Las dos caras de Frank

El mal humor de mi padre cambió mi vida para siempre.

Las dos caras de Frank

1 – Emancipado

Hablé aquella tarde con Elton y me decía nervioso y feliz que estaría toda la tarde y toda la noche solo en su casa. Me invitó a irme con él, pero sabía que tenía que enfrentarme a unas normas que me iban a prohibir pasar con mi niño querido toda la noche.

Aún así, me duché, me vestí y me puse guapo para él; lo que pasara cuando bajase las escaleras sólo podría obligarme a subir otra vez a mi dormitorio y dejar toda aquella ropa nueva en su sitio, hacerme una paja pensando en mi niño y meterme en la cama a llorar sin cenar.

Al bajar el primer peldaño, me costó trabajo tomar aire; me asfixiaba. El temor que le tenía a mi padre era muy superior al que cualquiera pueda imaginarse pero mi amor por Elton podía más que todo eso.

  • ¡Eh, gusano! – oí detrás de mí - ¿Adónde coño te crees que vas?

  • ¡No, no, papá! – disimulé -; quiero sentarme un poco en el jardín a respirar ¡El asma me va a matar!

  • ¿El asma? – sacó su sarcasmo - ¿Desde cuándo te preparas tan bien para salir a tomar aire? ¡Evidentemente, me crees gilipollas!

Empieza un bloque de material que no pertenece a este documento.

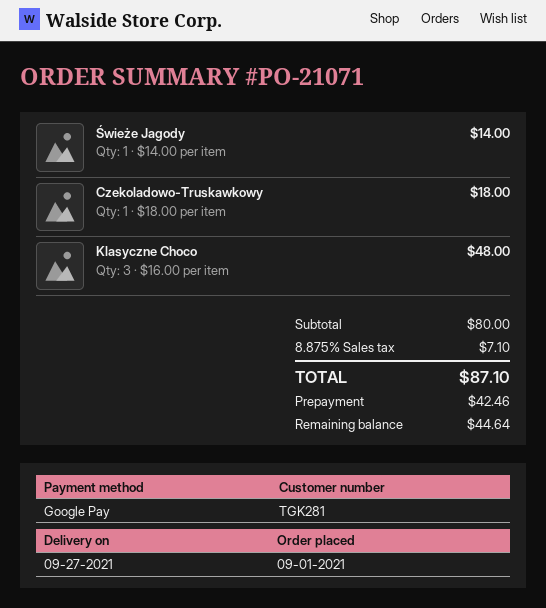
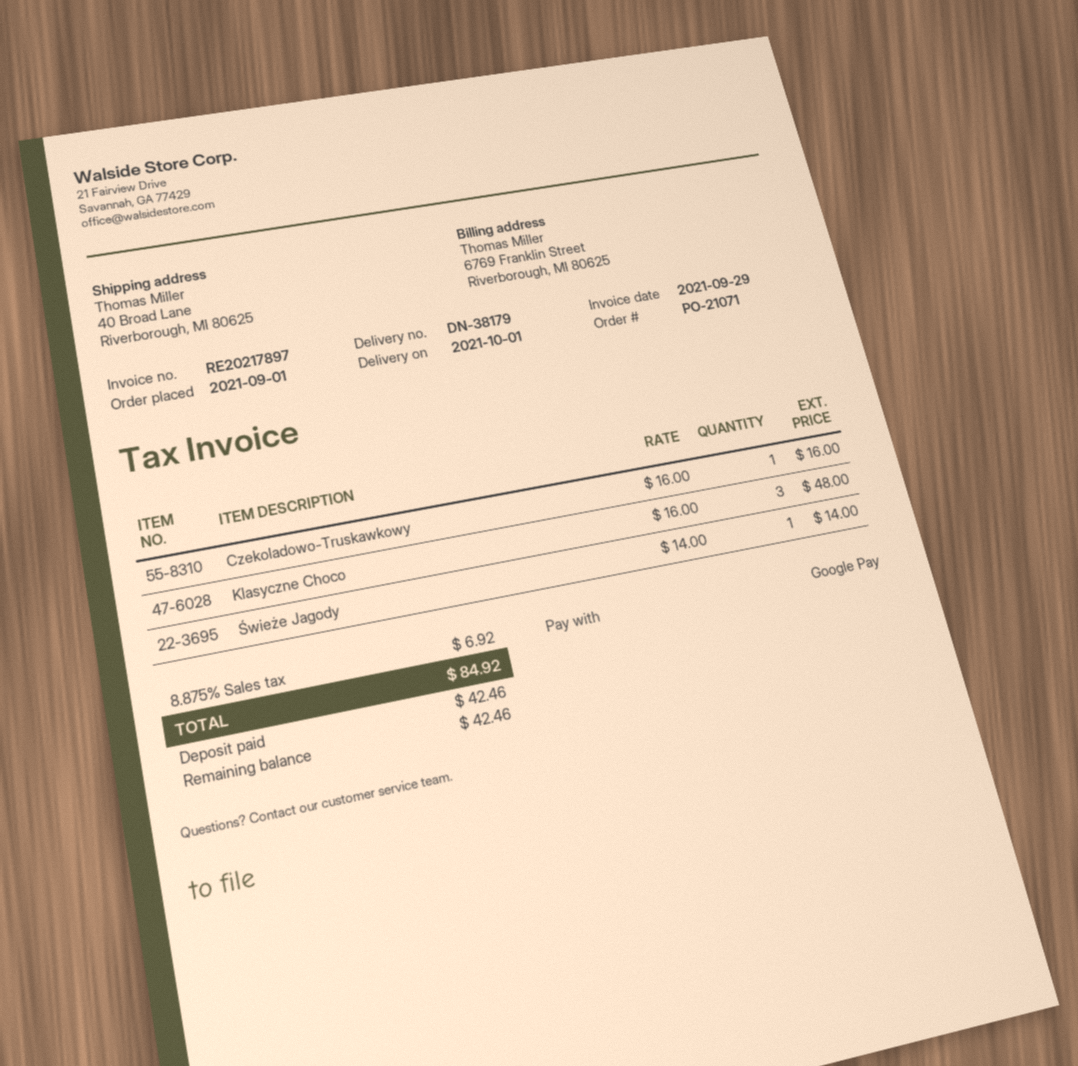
delivery date: 2021-09-27 -> 2021-10-01
Czekoladowo-Truskawkowy: 1 x 18.00 = 18.00 -> 1 x 16.00 = 16.00
tax: 8.875% = 7.10 -> 8.875% = 6.92
total: 87.10 -> 84.92
balance: 44.64 -> 42.46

No pude soportar aquellas frases. Aunque siempre solucionaba estas cosas con algunas palabras pero siempre acababa obedeciendo órdenes, saqué de dentro lo que nunca había mostrado: mi propio yo.

  • ¡Voy a dar una vuelta! – le alcé la voz - ¿Tampoco puedo respirar aire limpio dando un paseo?

  • Dando un paseo y para ligar, ¡embustero! – no levantó la vista de la revista - ¡No te quiero por ahí dando vueltas para ligarte a una puta asquerosa!

  • ¿Sabes una cosa, papá? – me acerqué despacio - ¡Ya soy mayor de edad! No tengo por qué darte explicaciones. Sólo voy a decirte una cosa; ni voy a ligarme a una puta ni voy a llegar tarde, si es eso lo que tanto te preocupa ¡No vas a perder a tu único hijo!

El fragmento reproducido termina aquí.